Parce que, me disent souvent certains esprits réticents pour qui l’écologie est une peine écrasante et perdue, qu’est-ce que ça pourra bien changer que je promène une gourde en inox ou que j’achète mes pâtes en vrac quand la Coca-Cola Company consomme deux cents quatre-vingts dix milliards de litres d’eau potable par an et veut arrêter la production de toute bouteille en verre dans le monde pour mettre du plastique à la place ? (Je) tique.
Si-si, mon cher, ils l'ont dit dans Cash investigation.
Oui, c’est vrai ; ça ne changera pas le monde. Ça vous changera peut-être juste vous.
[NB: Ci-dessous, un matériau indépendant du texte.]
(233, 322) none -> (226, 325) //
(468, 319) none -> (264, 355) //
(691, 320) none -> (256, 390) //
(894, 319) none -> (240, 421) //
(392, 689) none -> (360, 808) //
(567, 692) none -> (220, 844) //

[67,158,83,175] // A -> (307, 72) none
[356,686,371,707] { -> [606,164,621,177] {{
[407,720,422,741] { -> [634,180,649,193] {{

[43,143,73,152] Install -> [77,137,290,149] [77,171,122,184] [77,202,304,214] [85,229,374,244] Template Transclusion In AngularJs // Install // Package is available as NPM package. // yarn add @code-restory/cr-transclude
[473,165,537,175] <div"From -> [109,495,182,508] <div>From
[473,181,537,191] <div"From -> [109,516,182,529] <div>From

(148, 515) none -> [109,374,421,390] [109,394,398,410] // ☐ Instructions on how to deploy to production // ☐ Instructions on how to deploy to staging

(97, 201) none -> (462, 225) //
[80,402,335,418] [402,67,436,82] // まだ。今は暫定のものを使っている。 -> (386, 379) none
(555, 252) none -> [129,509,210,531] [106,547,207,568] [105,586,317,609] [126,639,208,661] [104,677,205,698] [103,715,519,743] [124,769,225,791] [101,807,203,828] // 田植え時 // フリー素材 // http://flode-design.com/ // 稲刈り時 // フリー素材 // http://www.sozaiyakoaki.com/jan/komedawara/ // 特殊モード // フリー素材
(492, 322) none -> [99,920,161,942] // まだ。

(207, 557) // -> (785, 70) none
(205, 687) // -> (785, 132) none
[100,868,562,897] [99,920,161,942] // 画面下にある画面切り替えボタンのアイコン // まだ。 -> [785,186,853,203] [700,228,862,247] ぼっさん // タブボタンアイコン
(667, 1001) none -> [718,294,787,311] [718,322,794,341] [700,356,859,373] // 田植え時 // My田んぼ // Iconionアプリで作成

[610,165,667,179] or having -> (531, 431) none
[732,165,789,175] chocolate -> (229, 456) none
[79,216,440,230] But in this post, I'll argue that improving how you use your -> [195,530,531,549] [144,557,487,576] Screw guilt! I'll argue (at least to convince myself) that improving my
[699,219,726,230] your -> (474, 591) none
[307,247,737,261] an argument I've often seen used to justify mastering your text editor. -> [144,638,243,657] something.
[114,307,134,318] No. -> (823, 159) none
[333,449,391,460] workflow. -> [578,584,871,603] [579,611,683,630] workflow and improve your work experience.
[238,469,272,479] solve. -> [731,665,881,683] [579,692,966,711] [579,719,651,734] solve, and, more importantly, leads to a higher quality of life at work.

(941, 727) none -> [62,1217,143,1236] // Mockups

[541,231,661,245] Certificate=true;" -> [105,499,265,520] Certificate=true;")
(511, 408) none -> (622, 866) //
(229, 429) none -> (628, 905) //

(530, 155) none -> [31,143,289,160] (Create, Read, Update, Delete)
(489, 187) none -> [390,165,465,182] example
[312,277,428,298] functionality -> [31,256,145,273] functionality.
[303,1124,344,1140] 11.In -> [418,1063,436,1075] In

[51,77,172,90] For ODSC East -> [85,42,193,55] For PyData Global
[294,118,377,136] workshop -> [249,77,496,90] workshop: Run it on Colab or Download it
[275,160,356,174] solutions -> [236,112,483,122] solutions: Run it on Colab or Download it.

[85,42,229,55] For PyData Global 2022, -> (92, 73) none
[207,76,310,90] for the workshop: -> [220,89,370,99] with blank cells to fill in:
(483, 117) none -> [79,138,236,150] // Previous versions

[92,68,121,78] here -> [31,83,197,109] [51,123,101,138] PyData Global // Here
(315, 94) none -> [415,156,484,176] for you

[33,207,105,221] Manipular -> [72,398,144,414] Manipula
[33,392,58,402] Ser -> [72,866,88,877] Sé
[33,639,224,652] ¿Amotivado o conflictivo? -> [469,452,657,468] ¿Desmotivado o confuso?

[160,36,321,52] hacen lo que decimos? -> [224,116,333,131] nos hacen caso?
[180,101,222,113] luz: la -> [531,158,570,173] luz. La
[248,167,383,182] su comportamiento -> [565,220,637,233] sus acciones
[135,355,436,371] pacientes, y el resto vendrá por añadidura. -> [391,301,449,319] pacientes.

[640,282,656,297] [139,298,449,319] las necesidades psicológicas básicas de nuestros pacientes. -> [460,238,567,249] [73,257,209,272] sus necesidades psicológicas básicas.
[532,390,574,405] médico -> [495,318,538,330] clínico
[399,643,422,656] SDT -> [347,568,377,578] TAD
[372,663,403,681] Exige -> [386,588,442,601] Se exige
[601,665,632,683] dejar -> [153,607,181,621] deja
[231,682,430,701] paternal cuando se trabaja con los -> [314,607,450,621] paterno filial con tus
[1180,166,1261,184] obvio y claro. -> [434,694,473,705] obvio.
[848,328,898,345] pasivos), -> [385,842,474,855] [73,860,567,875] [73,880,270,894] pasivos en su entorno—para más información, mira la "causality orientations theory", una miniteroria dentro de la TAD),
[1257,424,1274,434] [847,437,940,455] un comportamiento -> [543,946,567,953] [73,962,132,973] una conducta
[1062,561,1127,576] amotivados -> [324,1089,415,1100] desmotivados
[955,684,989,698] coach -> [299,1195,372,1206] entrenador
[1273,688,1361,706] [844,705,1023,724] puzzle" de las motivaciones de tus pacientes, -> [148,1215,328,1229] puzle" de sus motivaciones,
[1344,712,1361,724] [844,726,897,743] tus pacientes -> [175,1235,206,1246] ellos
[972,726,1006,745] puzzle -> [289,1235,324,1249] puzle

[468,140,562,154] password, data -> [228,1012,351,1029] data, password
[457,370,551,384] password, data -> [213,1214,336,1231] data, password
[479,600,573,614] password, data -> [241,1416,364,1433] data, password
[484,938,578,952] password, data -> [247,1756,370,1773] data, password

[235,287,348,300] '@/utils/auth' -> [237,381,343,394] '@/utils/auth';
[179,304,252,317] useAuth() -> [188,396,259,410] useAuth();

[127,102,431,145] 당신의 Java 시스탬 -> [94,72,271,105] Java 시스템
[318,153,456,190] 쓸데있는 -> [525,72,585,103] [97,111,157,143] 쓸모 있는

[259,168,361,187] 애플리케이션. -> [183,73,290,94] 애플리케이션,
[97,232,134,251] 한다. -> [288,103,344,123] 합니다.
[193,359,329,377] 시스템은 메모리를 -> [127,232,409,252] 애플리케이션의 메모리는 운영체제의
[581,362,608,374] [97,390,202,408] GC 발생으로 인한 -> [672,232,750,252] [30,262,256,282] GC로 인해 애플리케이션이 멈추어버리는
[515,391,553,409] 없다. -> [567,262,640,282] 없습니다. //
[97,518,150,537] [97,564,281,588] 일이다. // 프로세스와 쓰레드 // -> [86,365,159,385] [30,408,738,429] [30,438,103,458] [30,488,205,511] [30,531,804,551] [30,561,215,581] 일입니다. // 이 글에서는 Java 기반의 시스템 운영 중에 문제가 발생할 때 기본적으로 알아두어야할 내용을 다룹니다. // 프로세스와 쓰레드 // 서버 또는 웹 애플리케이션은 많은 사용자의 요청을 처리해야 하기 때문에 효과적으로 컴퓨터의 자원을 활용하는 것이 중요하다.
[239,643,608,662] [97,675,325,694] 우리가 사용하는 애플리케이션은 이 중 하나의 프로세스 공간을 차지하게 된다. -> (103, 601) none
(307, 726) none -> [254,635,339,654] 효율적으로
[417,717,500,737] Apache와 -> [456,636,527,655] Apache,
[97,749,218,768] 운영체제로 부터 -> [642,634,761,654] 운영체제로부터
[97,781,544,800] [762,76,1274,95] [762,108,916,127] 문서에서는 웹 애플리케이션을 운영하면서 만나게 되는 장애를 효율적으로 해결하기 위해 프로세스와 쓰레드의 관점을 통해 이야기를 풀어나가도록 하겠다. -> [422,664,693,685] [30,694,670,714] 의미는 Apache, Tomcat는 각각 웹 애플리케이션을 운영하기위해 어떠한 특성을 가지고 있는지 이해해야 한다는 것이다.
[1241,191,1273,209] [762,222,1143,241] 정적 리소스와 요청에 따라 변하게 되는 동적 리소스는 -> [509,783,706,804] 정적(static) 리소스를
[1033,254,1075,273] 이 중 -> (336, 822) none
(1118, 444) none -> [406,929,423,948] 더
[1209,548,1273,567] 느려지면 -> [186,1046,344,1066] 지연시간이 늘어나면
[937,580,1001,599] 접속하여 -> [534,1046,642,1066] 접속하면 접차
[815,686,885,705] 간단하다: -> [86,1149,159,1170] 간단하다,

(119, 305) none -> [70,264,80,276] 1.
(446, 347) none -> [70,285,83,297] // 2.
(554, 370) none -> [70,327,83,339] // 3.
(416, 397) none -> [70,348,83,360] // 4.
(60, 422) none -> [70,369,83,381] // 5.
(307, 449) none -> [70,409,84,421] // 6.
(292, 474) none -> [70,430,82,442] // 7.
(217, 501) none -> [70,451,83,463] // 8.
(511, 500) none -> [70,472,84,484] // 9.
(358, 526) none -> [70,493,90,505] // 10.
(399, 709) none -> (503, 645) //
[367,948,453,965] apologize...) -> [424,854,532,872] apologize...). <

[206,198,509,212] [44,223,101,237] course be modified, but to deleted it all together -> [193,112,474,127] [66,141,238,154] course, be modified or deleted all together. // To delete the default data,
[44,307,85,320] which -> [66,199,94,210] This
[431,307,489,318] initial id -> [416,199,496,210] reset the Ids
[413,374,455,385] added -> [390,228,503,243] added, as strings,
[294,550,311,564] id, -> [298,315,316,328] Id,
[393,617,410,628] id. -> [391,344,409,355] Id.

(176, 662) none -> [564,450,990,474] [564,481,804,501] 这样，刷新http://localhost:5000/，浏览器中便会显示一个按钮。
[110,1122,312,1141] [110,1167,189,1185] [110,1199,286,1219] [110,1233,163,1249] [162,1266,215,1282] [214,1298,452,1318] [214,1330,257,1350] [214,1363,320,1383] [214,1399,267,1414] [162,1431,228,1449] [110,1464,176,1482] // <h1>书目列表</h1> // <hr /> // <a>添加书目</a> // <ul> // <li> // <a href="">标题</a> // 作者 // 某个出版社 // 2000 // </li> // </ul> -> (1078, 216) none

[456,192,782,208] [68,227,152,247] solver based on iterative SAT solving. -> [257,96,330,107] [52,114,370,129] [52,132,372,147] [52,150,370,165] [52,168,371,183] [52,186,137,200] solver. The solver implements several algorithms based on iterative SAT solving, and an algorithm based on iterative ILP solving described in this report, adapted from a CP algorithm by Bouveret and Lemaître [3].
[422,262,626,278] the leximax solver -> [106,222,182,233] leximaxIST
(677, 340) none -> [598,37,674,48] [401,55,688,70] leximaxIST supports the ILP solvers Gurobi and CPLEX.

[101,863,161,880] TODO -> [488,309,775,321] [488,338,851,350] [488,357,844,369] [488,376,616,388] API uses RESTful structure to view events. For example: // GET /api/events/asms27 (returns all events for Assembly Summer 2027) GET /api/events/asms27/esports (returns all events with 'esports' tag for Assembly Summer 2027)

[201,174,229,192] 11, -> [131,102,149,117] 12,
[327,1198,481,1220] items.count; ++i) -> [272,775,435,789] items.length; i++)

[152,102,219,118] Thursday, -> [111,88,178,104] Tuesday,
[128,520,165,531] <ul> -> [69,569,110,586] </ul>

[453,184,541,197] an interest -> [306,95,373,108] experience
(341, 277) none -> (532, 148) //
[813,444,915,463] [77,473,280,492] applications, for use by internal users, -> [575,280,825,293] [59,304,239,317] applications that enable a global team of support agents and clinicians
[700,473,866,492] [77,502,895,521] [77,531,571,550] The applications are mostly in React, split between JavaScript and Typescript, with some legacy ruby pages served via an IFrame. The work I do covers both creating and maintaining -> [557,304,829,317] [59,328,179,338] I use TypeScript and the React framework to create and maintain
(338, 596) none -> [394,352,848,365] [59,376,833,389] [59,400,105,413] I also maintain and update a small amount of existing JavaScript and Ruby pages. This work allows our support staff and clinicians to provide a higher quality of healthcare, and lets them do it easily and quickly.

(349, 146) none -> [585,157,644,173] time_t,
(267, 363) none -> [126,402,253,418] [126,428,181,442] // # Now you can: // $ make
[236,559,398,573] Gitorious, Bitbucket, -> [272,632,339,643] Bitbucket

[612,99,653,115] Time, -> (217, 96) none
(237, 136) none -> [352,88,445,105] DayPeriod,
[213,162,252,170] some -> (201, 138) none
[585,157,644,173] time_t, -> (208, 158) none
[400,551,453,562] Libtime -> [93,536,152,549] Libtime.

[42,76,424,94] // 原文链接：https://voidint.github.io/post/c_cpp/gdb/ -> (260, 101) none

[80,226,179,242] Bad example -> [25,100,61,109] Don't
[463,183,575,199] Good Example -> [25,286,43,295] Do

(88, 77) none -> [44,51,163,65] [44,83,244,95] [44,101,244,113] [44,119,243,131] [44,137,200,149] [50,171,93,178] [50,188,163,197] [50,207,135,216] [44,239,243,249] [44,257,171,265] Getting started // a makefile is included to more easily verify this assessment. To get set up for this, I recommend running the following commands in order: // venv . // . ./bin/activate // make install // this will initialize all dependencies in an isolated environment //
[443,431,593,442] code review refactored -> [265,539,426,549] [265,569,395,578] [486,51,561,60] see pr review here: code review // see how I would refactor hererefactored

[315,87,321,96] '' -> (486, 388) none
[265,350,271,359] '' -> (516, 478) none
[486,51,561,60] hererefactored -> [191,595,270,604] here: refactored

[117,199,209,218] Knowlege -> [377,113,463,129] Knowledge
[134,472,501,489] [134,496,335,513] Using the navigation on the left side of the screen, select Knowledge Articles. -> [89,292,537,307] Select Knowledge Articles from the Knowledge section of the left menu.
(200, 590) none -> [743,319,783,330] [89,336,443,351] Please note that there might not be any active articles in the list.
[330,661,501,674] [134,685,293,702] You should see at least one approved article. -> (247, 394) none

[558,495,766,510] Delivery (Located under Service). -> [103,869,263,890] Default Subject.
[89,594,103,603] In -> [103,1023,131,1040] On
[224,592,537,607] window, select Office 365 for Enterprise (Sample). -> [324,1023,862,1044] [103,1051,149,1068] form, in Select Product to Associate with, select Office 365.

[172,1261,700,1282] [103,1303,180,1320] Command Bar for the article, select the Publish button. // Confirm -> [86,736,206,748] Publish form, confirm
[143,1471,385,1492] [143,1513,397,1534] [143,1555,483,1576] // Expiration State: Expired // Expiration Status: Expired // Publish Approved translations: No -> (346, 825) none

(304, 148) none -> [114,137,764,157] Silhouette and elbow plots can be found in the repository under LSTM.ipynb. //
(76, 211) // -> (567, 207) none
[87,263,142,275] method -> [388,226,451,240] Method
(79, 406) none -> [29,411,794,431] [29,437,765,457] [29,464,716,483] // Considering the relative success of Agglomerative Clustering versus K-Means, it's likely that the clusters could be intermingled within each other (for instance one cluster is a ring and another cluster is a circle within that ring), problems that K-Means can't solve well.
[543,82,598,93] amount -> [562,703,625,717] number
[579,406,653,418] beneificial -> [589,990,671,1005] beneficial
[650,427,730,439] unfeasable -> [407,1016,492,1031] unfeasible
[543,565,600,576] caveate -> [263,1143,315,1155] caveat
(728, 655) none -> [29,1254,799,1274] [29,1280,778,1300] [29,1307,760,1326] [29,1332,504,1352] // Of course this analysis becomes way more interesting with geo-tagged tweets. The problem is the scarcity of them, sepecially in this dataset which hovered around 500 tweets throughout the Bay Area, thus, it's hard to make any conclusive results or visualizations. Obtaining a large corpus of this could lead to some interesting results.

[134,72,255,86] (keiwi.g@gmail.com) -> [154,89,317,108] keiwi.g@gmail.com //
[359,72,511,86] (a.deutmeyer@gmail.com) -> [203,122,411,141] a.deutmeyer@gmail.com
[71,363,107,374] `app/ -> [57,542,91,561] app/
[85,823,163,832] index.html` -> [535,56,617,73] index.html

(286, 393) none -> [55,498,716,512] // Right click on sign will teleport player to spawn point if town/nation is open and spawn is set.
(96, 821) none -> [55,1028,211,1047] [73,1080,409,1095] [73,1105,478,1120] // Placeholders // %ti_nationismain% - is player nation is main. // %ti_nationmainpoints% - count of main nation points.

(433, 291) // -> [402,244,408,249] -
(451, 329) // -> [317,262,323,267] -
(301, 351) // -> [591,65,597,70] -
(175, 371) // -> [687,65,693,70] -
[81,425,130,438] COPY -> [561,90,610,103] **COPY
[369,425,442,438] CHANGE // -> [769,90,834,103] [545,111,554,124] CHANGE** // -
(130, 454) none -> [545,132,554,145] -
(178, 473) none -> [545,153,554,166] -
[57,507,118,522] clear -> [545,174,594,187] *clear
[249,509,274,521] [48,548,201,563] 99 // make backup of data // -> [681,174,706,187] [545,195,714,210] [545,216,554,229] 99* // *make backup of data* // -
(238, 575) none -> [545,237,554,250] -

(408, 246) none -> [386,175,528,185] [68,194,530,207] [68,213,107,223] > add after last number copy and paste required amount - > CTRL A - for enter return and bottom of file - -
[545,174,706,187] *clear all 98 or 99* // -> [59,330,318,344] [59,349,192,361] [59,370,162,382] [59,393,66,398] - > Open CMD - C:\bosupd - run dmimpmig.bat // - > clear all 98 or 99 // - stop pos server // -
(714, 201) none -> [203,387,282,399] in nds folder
Et je citerai deux grands hommes pour mesurer ce que ça fait d’autre par conséquent :
Soyez le changement que vous voulez voir dans le monde.
– Mohandas Karamchand Gandhi.
Si vous avez l'impression d'être trop petit pour pouvoir changer quelque chose, essayez donc de dormir avec un moustique et vous verrez lequel des deux empêche l'autre de dormir.
– Tenzin Gyatso, 14e dalaï-lama.
Alors oui, piquez une crise, on a tous le droit de s’indigner. Et puis... piquez aussi les géants dans leur indifférence ?
Source :
Rapport de l'ONU Single-use plastics, A Roadmap for Sustainability, 2018.